• _PROBLEM DESCRIPTION_
Lines where the string "opportunities" appears are to be copied from the entries below.

== Segment start ==

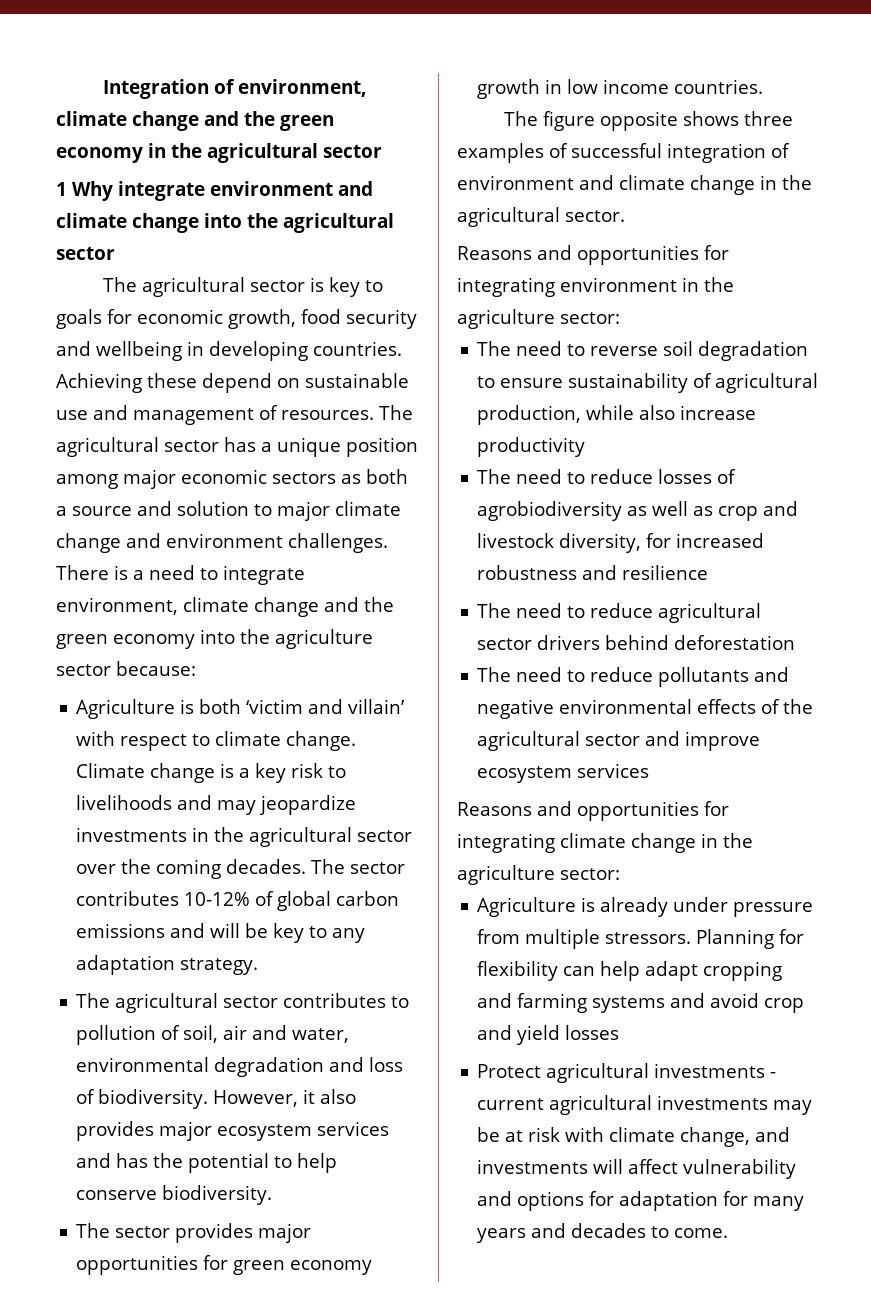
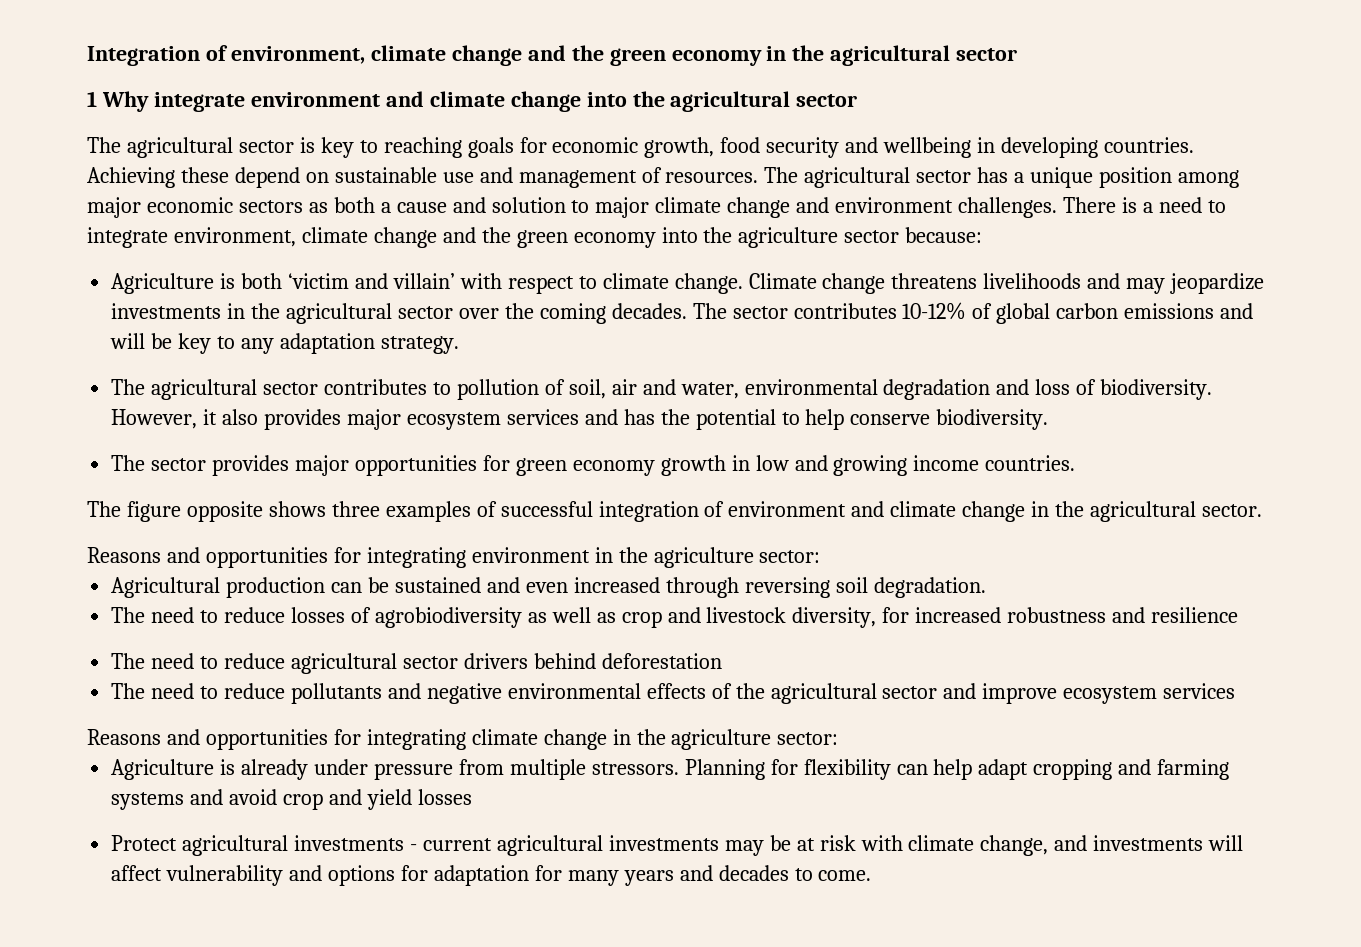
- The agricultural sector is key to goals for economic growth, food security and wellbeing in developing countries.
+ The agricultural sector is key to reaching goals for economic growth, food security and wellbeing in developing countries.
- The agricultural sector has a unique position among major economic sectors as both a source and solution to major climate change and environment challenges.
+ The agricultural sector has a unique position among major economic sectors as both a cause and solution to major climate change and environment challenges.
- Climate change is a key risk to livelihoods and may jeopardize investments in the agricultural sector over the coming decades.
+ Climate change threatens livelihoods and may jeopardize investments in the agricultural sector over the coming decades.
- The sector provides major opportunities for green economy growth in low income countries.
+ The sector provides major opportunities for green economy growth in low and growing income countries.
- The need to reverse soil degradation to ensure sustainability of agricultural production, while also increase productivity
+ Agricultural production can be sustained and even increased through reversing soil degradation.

== Segment end ==

• _RESULT_
- The sector provides major opportunities for green economy growth in low income countries.
+ The sector provides major opportunities for green economy growth in low and growing income countries.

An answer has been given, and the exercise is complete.